Plan: cascadeguard scan CLI Command & One-Shot Install Script

Status: Draft Domain: cascadeguard.com

Overview

Add a cascadeguard scan subcommand that discovers container-related artifacts in a project directory (Dockerfiles, CI workflows, Compose files, Kubernetes manifests), presents an interactive selection UI, analyses the selected artifacts, and produces a structured report. Alongside the CLI command, ship a one-shot install script (install.sh) hosted at https://get.cascadeguard.com that bootstraps a temporary environment and runs the scan in a single curl | sh invocation.

The scan command reuses existing parsing capabilities already in app.py — specifically CascadeGuardTool.parse_dockerfile_base_images(), parse_image_reference(), and ActionsPinner._USES_RE for action reference detection — and extends them with new discoverer modules for Compose, Kubernetes, and GitLab CI artifacts.

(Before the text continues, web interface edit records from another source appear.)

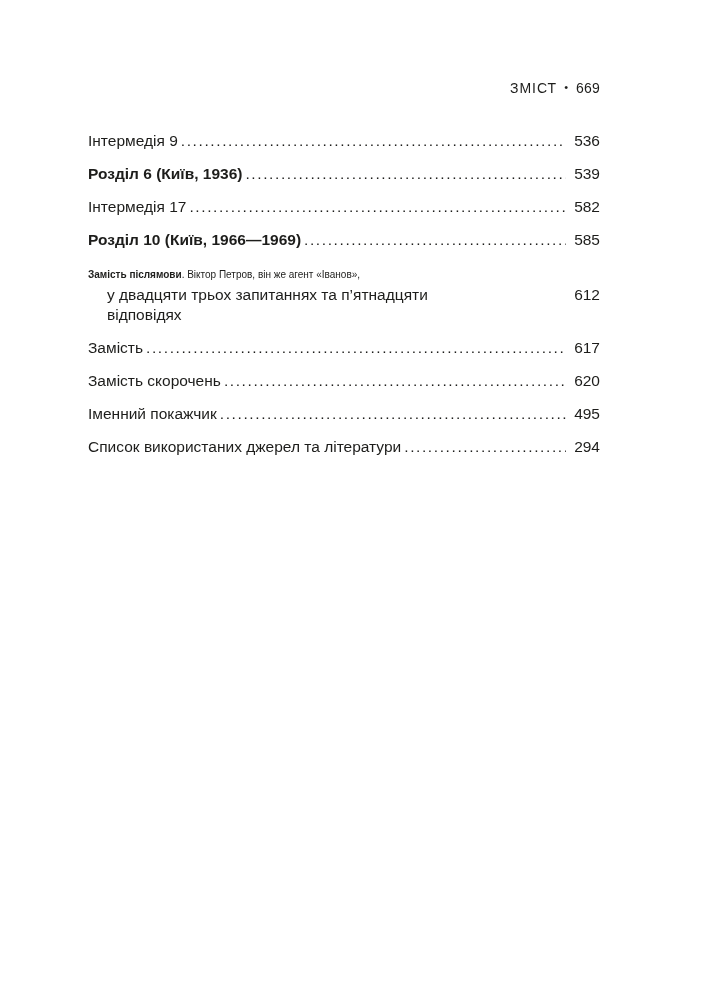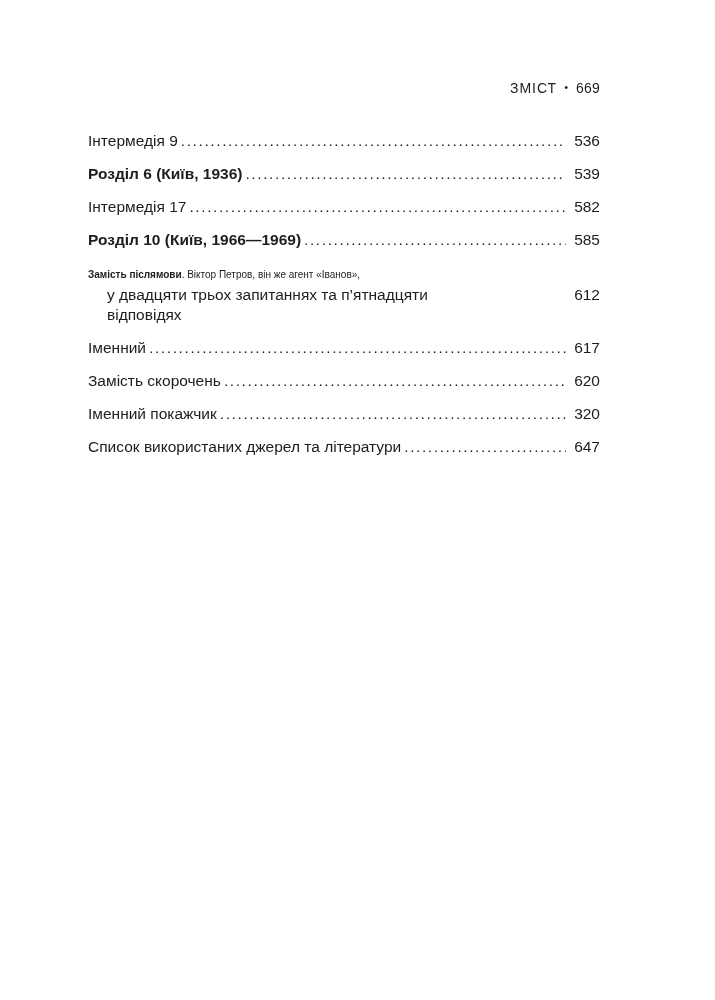--- a/index.html
+++ b/index.html
@@ -82,7 +82,7 @@
     </div>
   </div>
       <div class="row">
-    <span class="label">Іменний</span>
+    <span class="label">Замість</span>
     <span class="dots"></span>
     <span class="folio-num">617</span>
   </div>

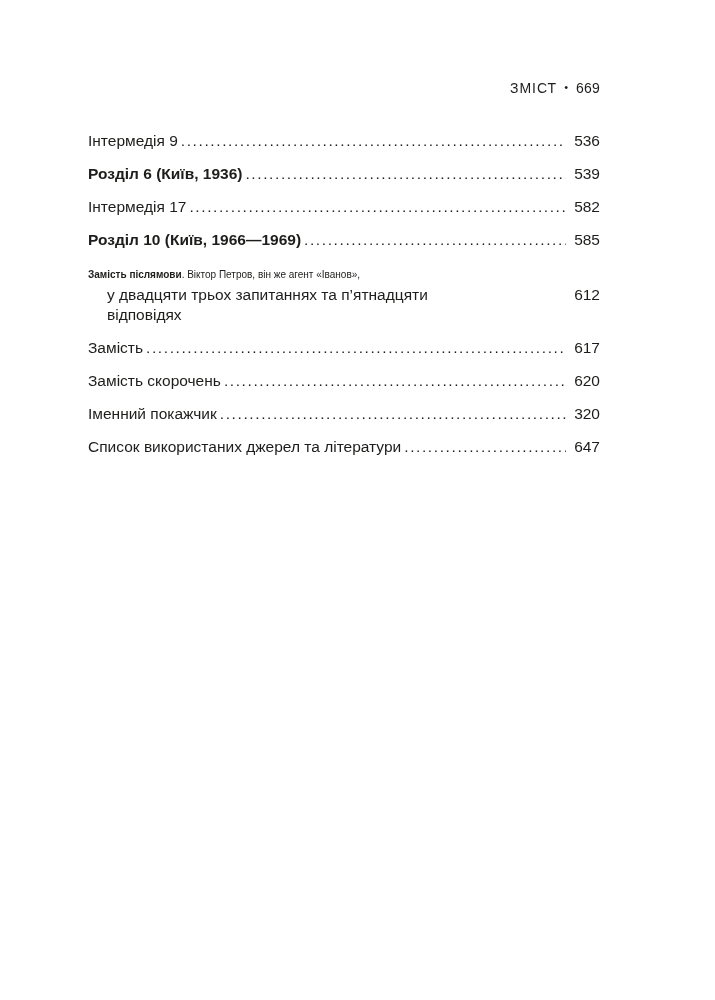--- a/index.html
+++ b/index.html
@@ -94,7 +94,7 @@
       <div class="row">
     <span class="label">Іменний покажчик</span>
     <span class="dots"></span>
-    <span class="folio-num">320</span>
+    <span class="folio-num">495</span>
   </div>
       <div class="row">
     <span class="label">Список використаних джерел та літератури</span>

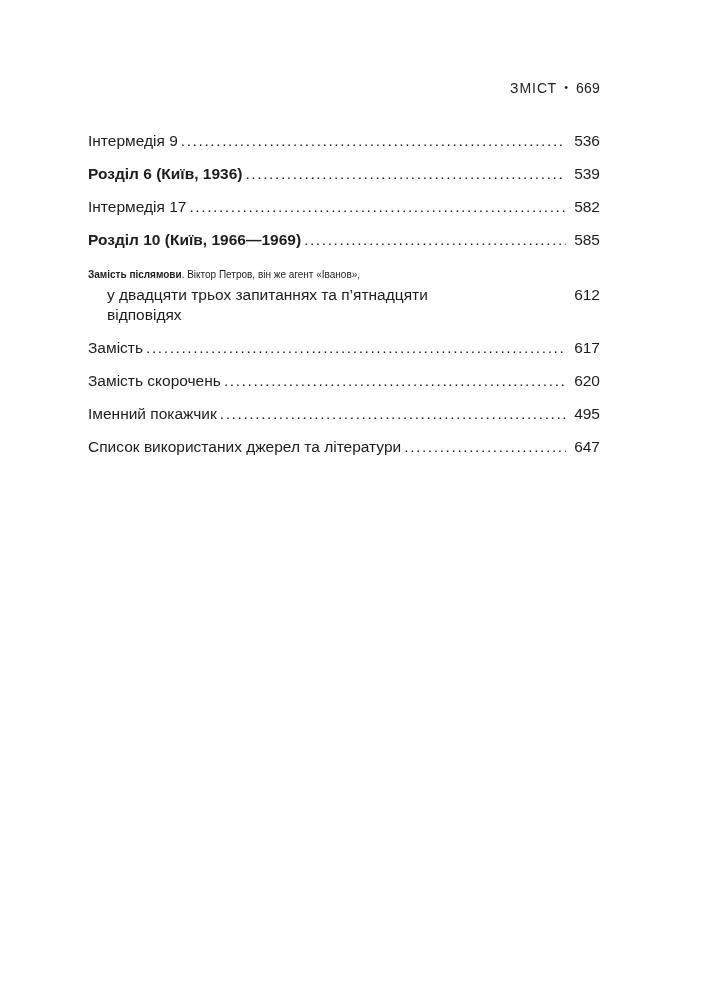--- a/index.html
+++ b/index.html
@@ -99,7 +99,7 @@
       <div class="row">
     <span class="label">Список використаних джерел та літератури</span>
     <span class="dots"></span>
-    <span class="folio-num">647</span>
+    <span class="folio-num">294</span>
   </div>
     </div>
 </div>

No new Python dependencies are required for the core implementation (Phases 1–4). The only existing dependency is pyyaml, which already covers YAML parsing needs.

Architecture

graph TD
    CLI["cascadeguard scan<br/>CLI Entry Point"]
    CLI --> Discovery["Discovery Engine<br/>run_scan()"]
    Discovery --> DD["Dockerfile<br/>Discoverer"]
    Discovery --> AD["CI Actions<br/>Discoverer"]
    Discovery --> CD["Compose/Stack<br/>Discoverer"]
    Discovery --> KD["Kubernetes<br/>Discoverer"]
    Discovery --> GD["GitLab CI<br/>Discoverer<br/>(stretch)"]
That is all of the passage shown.